Do it bite size by bite size. Not like those people who go to the gym for a couple of weeks and get sore and achy and never go back. That’s what you want to avoid.  I sat with three different Fortune 50 companies last year that are all burnt out from multivariate testing. Multivariate testers do what I call slice-and-dice optimization. You cut up all the elements of a page and test every one of them and have 6 million variations to test. You can certainly gain insights that way, but it’s a drain on resources. It’s not the right approach. Most of our tests don’t go past 12-15 variations because we’re testing really specific things.  In conversion optimization marketers have got to say “We don’t know everything our customers do.” And that’s a hard thing for marketers to admit.

Q: It stands the broadcast marketing model on its head, doesn’t it?

A: As marketers we have been broadcast to our whole lives. We grew up with the boob tube, being spoken at as opposed to spoken with. You’ve learned all those rules. It’s hard work to change what’s ingrained in us.  To realize no, this is a conversation and I’ve got to be an active listener.
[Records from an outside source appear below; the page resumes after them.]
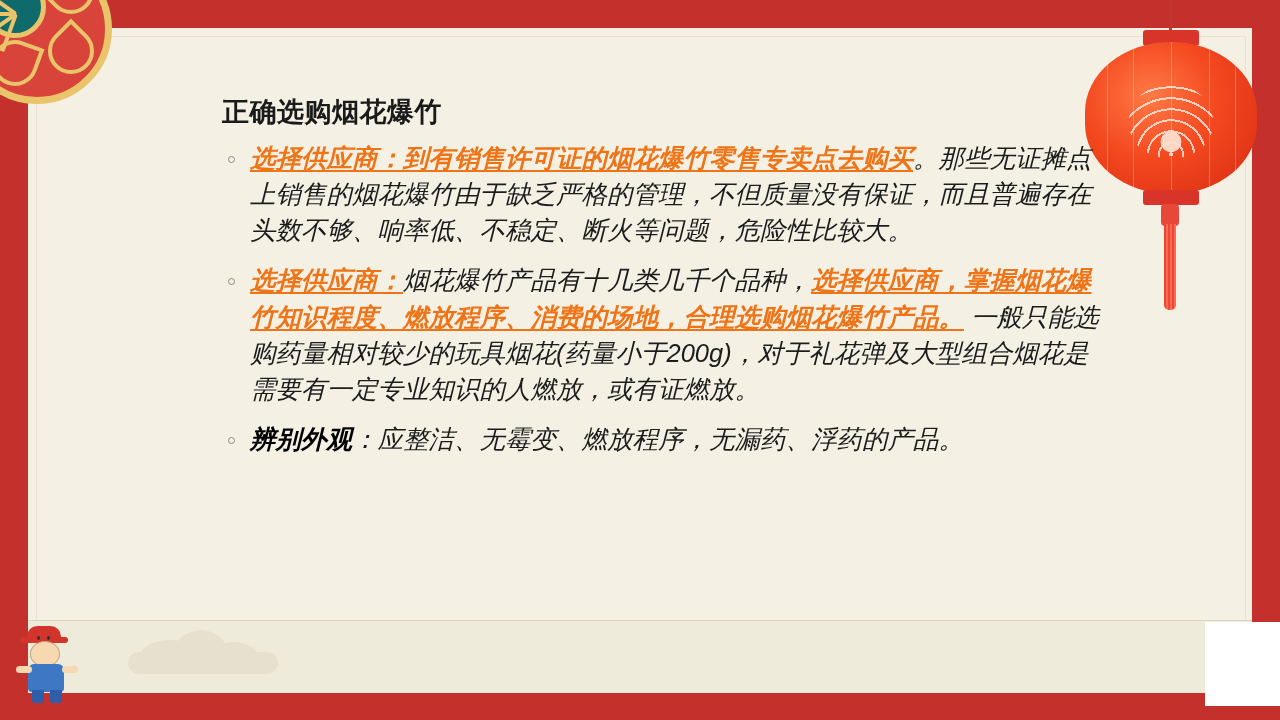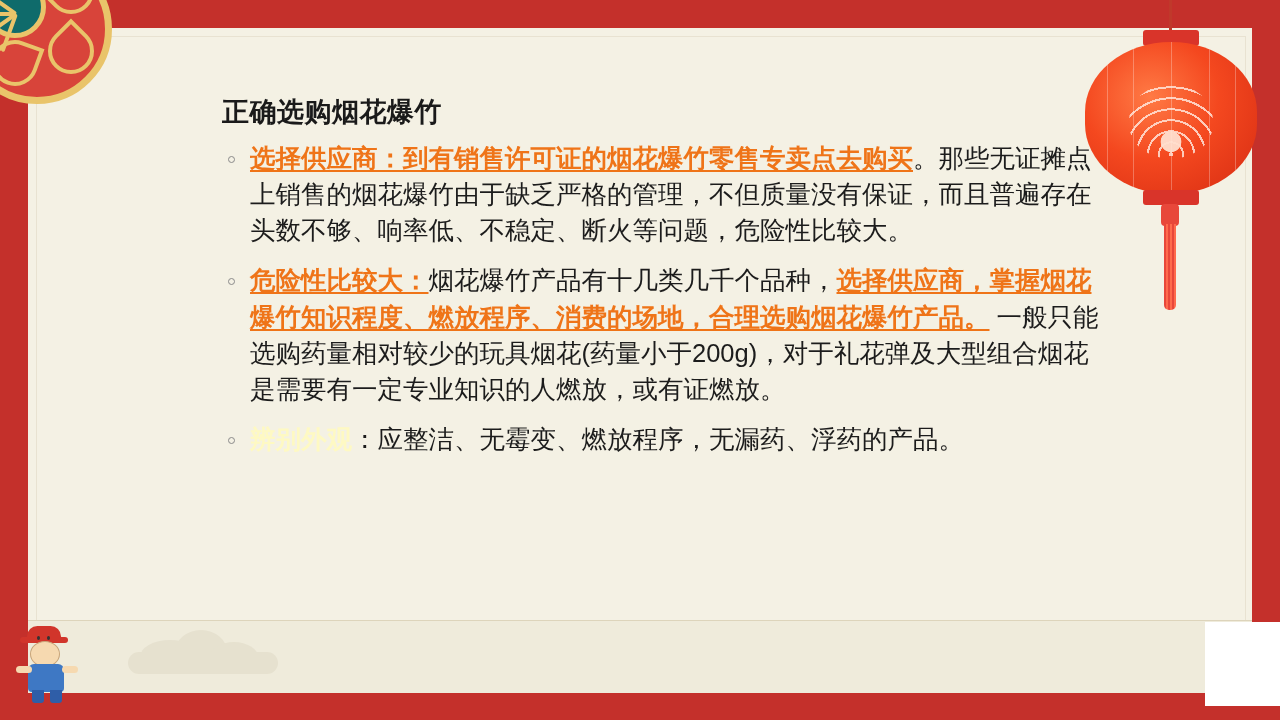"选择供应商：到有销售许可证的烟花爆竹零售专卖点去购买。那些无证摊点上销售的烟花爆" ul.bullets { font-style: none -> italic }
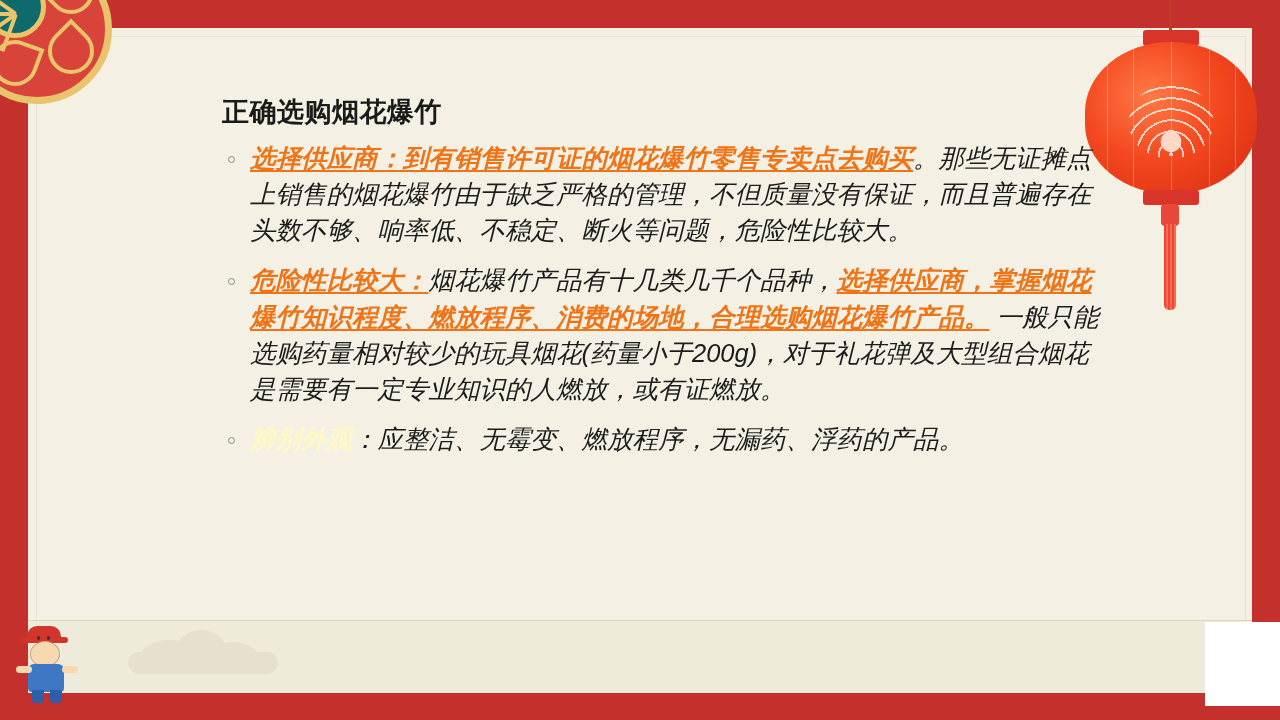"危险性比较大：" span.hl { text: 危险性比较大 -> 选择供应商 }
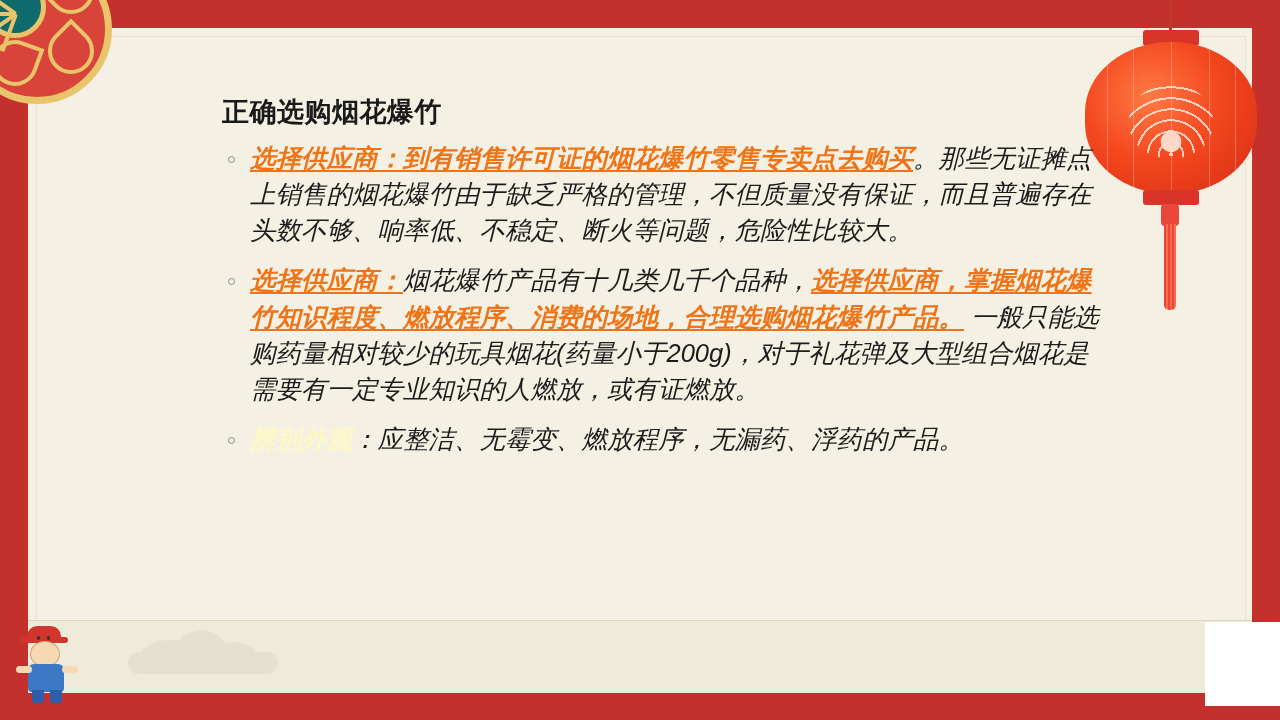"辨别外观" .hl-plain { color: #fef9c3 -> #000000 }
Twitter is a big cocktail party. You can grab people’s attention. But the reason why so many social media efforts fail is it’s not about attention. It’s about networking and getting people comfortable enough so they want to learn more about you later.  Twitter is a broadcast vehicle, not social like Facebook.

I’m very grateful to Google. They’ve gone ahead and given people free analytics so they have numbers they didn’t have before. But you’ve got to use them. It’s like getting on the scale and seeing you’ve gained two pounds, but not doing anything about it. I get on the scale and literally shift my diet based on what I’m learning about myself.

Q: Any final thoughts on either your Peer Summit keynote or the topics you’ll be moderating at the event?

A: I want to conclude on something else. I’ve been a subscriber and a fan of Econsultancy for around 10 years now. I had the great fortune of coming over and speaking at a couple of London conferences. I speak at a lot of conferences in the world but these conferences have a feel, a style, a caliber of attendee that really is second to none and not like anyone else’s events. I’m really excited about being part of this first event in New York, my hometown and now Econsultancy’s new home away from home. I hope people will catch that same passion for Econsultancy content that I have over the years.